M6D delivers the majority of its ad impressions through ad exchanges (mostly in form of banner ads, but also video and mobile). After receiving a bid request from the exchange, M6D evaluates whether the consumer associated with the impression opportunity is a good prospect for a particular campaign, and if so, M6D will submit a bid. The bid price is determined by a separate machine learning process, which is described elsewhere (Perlich et al. 2012).Footnote 1 If the M6D bid was the highest across all bids for this auction, M6D delivers an ad for the campaign.

The system described here is not the only machine learning system to evaluate and optimize online display ad opportunities, and some prior efforts have been written about. Prior papers on the use of machine learning have focused on challenges associated with the applying machine learning in online advertising, such as the modeling of very rare outcomes using high-dimensional feature vectors and the “cold start” problem of having no training data from the target modeling task at the outset of the campaign. The use of high-dimensional, raw user log data as features in classification models was introduced in earlier work (Provost et al. 2009; Chen et al. 2009). Further work describes in finer detail how features can be constructed from raw user event data (e.g., Pandey et al. 2011; Liu et al. 2012).

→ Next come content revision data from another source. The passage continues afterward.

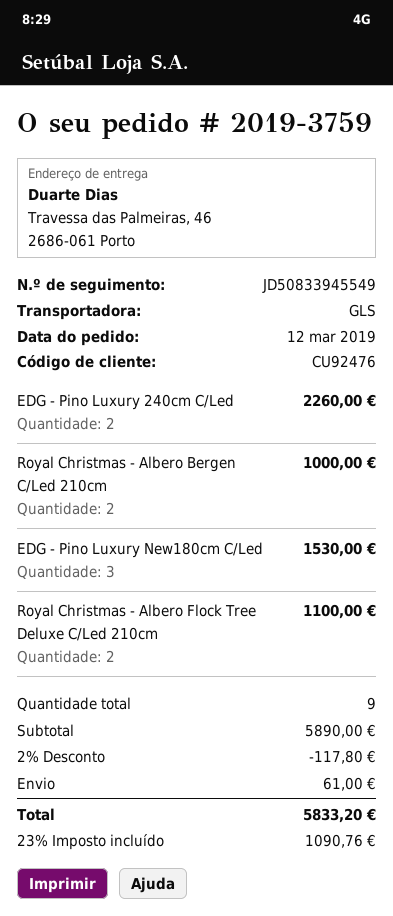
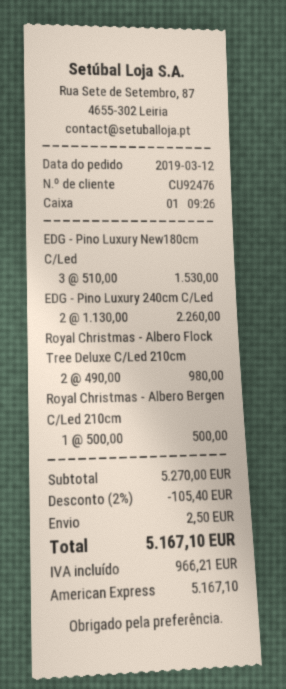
Royal Christmas - Albero Bergen C/Led 210cm: 2 for 1000.00 -> 1 for 500.00
Royal Christmas - Albero Flock Tree Deluxe C/Led 210cm: 2 for 1100.00 -> 2 for 980.00
subtotal: 5890.00 -> 5270.00
discount: 2% = 117.80 -> 2% = 105.40
shipping: 61.00 -> 2.50
tax: 1090.76 -> 966.21
total: 5833.20 -> 5167.10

To address the rare event/high dimensionality problem, various solutions have been proposed. Agarwal et al. (2010) use hierarchical relationships within the feature set to smooth probability estimates across levels in the hierarchy. Chen et al. (2009) incorporate Laplace smoothing into Poisson regression estimates, and Pandey et al. (2011) and Dalessandro et al. (2012) augment the rare outcome with a correlated outcome that has higher rates of occurrence. Though neither Pandey et al. (2011) nor Dalessandro et al. (2012) mention it, the use of alternative outcomes in a classification model is an instance of transfer learning. Liu et al. (2012) directly approach the challenges of modeling in the online display advertising setting with transfer learning in mind. Specifically, they propose a method, often referred to as “multi-task learning,” where data from multiple tasks (campaigns) are pooled, a joint feature space is defined, and parameters are estimated across the joint feature space. The joint feature space is constructed such that some features can be thought of as global across all campaigns and others are specific to individual campaigns. This method is similar to the multi-task learning approach to spam filtering presented by Weinberger et al. (2009). Transfer learning across campaigns, however, is not the focus of this paper. M6D generally does not apply cross-campaign transfer because that may involve using one brand’s data to optimize a competing brand’s campaign, which is undesireable to M6D’s clients.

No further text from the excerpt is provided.